İnternetteki devasa veri yığınlarıyla eğitilir. Kelimelerin
bağlamını, duygusal tonlarını, hatta bazen ima edilen anlamları
bile istatistiksel olarak tahmin edebilir. Aslında hiçbir şeyi
“anlamaz”; sadece olasılıkları değerlendirir. Ama tahminleri
o kadar isabetlidir ki, sanki dili gerçekten kavrıyormuş gibi
görünür!
Beyindeki tek bir sinir hücresi (nöron) çok
basit çalışır: diğer hücrelerden gelen elektriksel sinyaller
belirli bir eşiği aşarsa ateşler, aşmazsa sessiz kalır. Ancak
milyarlarca nöron bir araya geldiğinde, bu basit “ateşle” ya
da “sessiz kal” kararları düşünme, öğrenme ve algılama
gibi karmaşık süreçleri oluşturur. İnsan beyni de tıpkı yapay
zekâlar gibi deneyimlerle eğitilir. Yaşadıkça ağdaki
bağlantılar güçlenir ya da zayıflar; beyin çevresinden
topladığı verilerle yeni örüntüler çıkarır ve akıllıca davranabilir.
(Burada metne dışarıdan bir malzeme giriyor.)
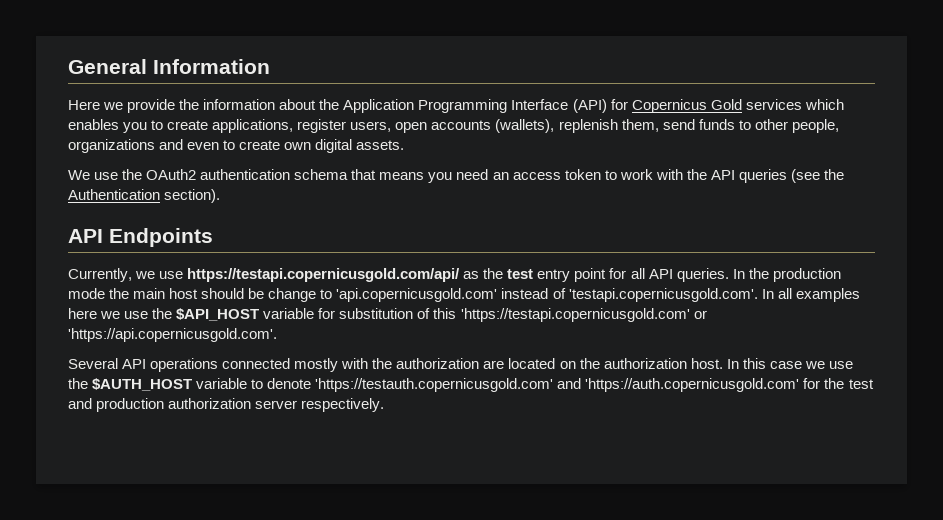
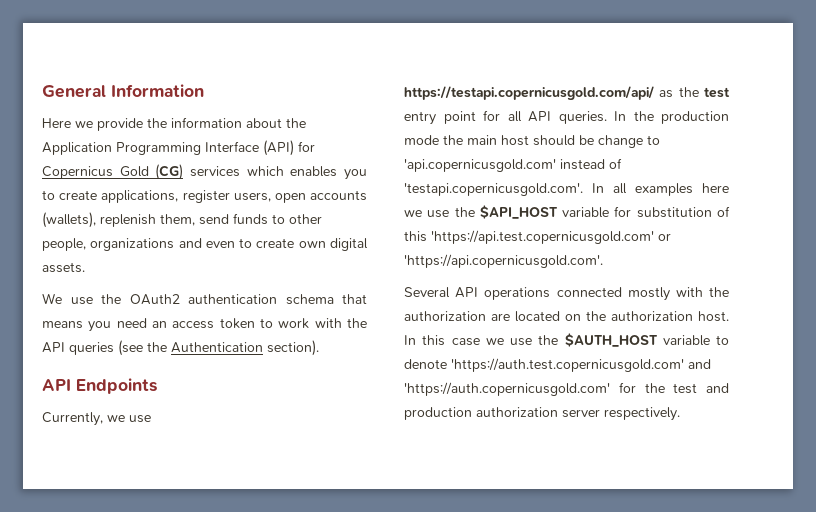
(742, 104) none -> [155,164,184,180] (CG)
[460,308,690,322] 'https://testapi.copernicusgold.com' -> [431,230,654,244] 'https://api.test.copernicusgold.com'
[315,378,554,392] 'https://testauth.copernicusgold.com' -> [451,358,684,372] 'https://auth.test.copernicusgold.com'

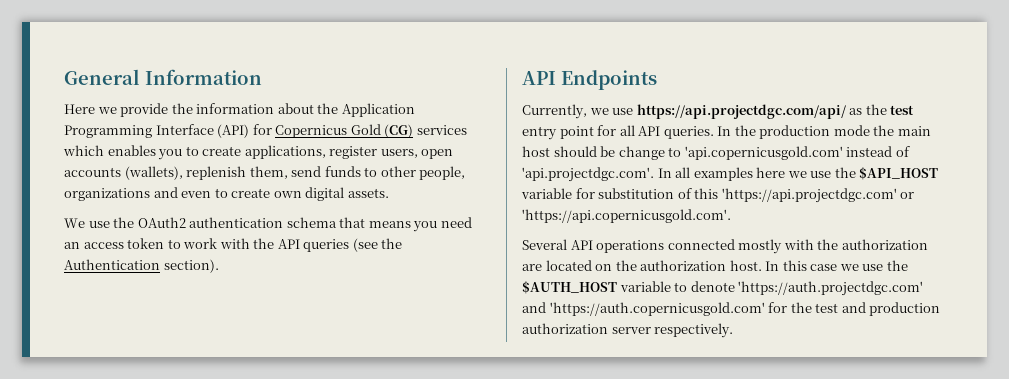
[404,86,654,100] https://testapi.copernicusgold.com/api/ -> [636,104,846,119] https://api.projectdgc.com/api/
[404,183,583,196] 'testapi.copernicusgold.com'. -> [522,167,654,182] 'api.projectdgc.com'.
[431,230,654,244] 'https://api.test.copernicusgold.com' -> [721,188,897,203] 'https://api.projectdgc.com'
[451,358,684,372] 'https://auth.test.copernicusgold.com' -> [738,281,924,296] 'https://auth.projectdgc.com'

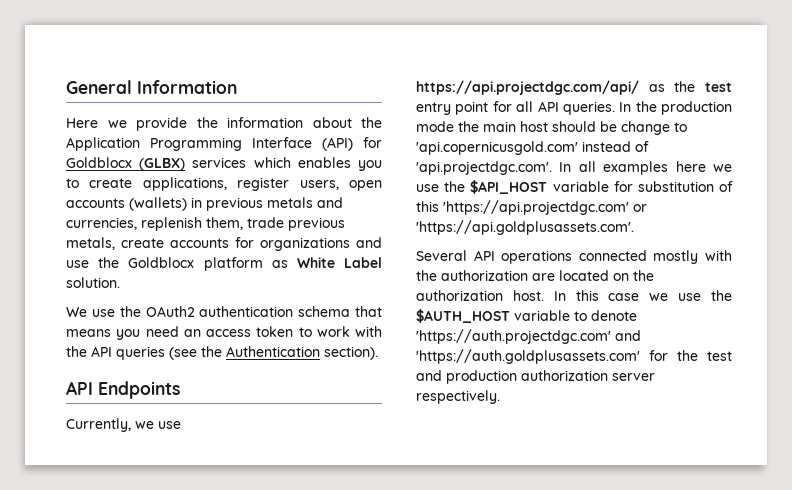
[275,124,414,138] Copernicus Gold (CG) -> [66,157,186,171] Goldblocx (GLBX)
[124,166,466,180] [64,187,389,201] (wallets), replenish them, send funds to other people, organizations and even to create own digital assets. -> [129,197,343,211] [66,217,345,231] [66,237,382,251] [66,257,382,271] [66,277,120,288] (wallets) in previous metals and currencies, replenish them, trade previous metals, create accounts for organizations and use the Goldblocx platform as White Label solution.
[522,209,731,223] 'https://api.copernicusgold.com'. -> [416,220,634,235] 'https://api.goldplusassets.com'.
[549,302,765,316] 'https://auth.copernicusgold.com' -> [416,349,640,364] 'https://auth.goldplusassets.com'

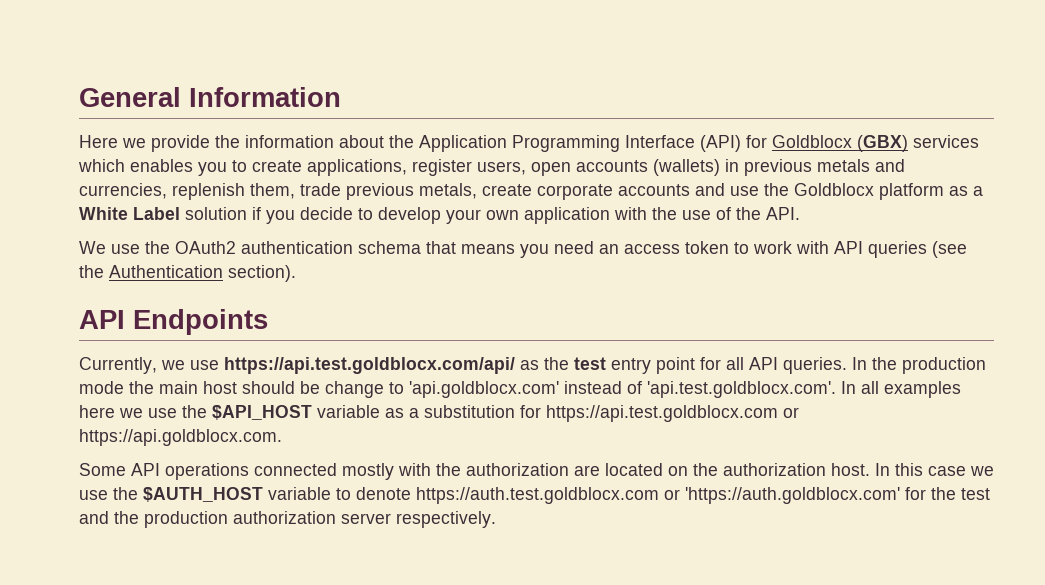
[139,158,186,171] (GLBX) -> [857,135,908,152] (GBX)
[170,237,350,251] accounts for organizations -> [537,184,690,200] corporate accounts
(288, 264) none -> [973,186,983,196] a
[66,277,120,288] solution. -> [185,207,800,224] solution if you decide to develop your own application with the use of the API.
[66,346,87,357] the -> (829, 247) none
[416,80,639,95] https://api.projectdgc.com/api/ -> [224,357,515,374] https://api.test.goldblocx.com/api/
[416,141,578,155] 'api.copernicusgold.com' -> [409,381,559,398] 'api.goldblocx.com'
[416,161,552,175] 'api.projectdgc.com'. -> [647,381,836,398] 'api.test.goldblocx.com'.
[613,181,733,192] [416,200,647,215] [416,220,634,235] [416,250,467,261] for substitution of this 'https://api.projectdgc.com' or 'https://api.goldplusassets.com'. // Several -> [385,405,799,422] [79,429,282,446] [79,463,126,476] as a substitution for https://api.test.goldblocx.com or https://api.goldblocx.com. // Some
[416,329,641,344] [416,349,640,364] 'https://auth.projectdgc.com' and 'https://auth.goldplusassets.com' -> [416,487,900,504] https://auth.test.goldblocx.com or 'https://auth.goldblocx.com'
(442, 375) none -> [114,511,139,524] the

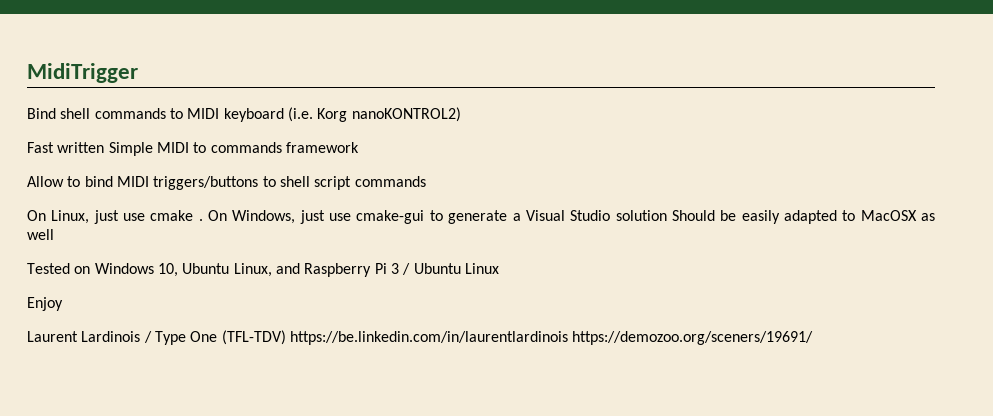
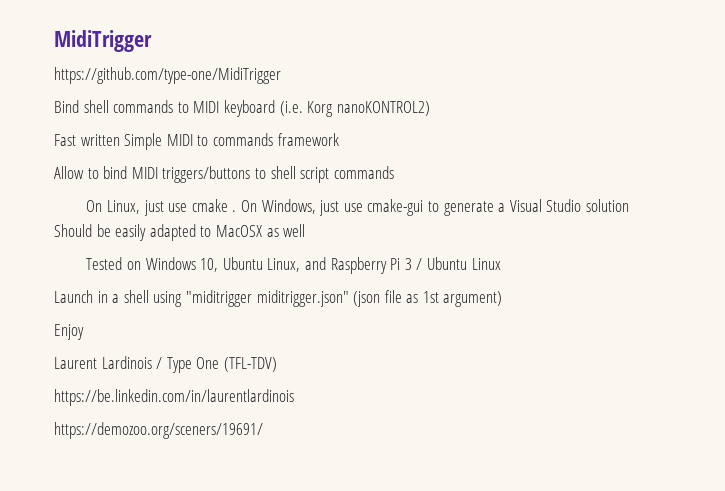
(138, 73) none -> [54,67,281,84] // https://github.com/type-one/MidiTrigger
(499, 268) none -> [54,290,503,307] // Launch in a shell using "miditrigger miditrigger.json" (json file as 1st argument)
(286, 337) none -> (277, 364) //
(568, 338) none -> (294, 397) //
Hem ChatGPT gibi yapay zekâlar hem de
beyindeki zekâ, basit birimlerin bir araya gelerek oluşturduğu
devasa ağdan doğar. Acaba “bilinç” sandığımız gizem,
yalnızca bu ağların ortaya çıkardığı örüntüden başka bir
şey olmayabilir mi! Bir taş tek başına bina etmez; ama milyonlarcası
bir araya geldiğinde saraylar yükselir. Zekâ da tıpkı bunun
gibi, çokluğun içindeki düzenle doğar.
Notlar:
Hesap
makinesi çıktıktan sonra büyük matematiksel işlemleri yapmak
için beynimizi zorlamamıza gerek kalmadı. Bilgisayarlar
yaygınlaştıktan sonra örneğin karmaşık tablolar hazırlamak gibi işler artık daha
kolaylaştı. Böylece daha karmaşık analizler yapmak ve stratejik
kararlar üzerinde düşünmek için daha fazla zamanımız oldu.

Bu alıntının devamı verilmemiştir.